* _WHAT TO WORK ON_
Please work out how many lines below contain the word "class", and reply with only that number.

* _EXTRACTED DATA_

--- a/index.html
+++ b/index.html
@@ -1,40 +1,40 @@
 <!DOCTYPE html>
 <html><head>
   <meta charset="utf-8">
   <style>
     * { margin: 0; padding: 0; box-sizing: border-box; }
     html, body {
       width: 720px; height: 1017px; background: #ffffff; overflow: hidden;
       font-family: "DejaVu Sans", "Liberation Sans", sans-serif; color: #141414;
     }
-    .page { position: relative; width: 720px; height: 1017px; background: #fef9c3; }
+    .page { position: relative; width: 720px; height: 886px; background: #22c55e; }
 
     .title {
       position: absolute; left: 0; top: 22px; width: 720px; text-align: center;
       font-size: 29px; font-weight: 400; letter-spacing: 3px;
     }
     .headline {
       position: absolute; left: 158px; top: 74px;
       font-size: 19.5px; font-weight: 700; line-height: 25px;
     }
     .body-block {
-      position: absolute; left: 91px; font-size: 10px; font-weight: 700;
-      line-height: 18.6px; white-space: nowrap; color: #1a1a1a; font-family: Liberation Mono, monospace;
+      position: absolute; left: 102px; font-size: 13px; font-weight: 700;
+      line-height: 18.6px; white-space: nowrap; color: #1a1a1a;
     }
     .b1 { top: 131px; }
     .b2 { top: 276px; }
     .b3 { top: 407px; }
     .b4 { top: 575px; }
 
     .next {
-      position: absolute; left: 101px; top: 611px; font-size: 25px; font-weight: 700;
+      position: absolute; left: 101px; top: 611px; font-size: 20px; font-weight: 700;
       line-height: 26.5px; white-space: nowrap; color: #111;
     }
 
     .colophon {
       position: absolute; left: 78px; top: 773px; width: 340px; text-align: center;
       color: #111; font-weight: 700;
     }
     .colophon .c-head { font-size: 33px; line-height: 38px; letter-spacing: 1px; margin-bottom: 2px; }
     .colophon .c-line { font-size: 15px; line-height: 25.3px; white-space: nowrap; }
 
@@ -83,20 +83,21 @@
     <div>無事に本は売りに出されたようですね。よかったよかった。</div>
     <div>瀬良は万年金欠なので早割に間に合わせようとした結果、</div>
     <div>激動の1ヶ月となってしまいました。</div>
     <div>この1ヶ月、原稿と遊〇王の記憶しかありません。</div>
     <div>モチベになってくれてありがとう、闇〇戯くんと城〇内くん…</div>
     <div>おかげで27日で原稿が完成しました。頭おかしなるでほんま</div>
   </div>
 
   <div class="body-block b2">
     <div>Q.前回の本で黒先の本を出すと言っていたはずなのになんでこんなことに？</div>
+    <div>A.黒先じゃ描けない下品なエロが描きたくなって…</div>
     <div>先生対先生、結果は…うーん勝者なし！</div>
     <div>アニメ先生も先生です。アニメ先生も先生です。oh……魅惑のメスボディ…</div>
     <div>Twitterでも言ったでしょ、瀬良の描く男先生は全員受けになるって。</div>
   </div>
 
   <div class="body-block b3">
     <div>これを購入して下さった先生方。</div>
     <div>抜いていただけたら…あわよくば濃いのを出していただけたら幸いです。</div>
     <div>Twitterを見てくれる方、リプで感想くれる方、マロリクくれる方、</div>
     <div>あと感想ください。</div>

* _TASK RESULT_
2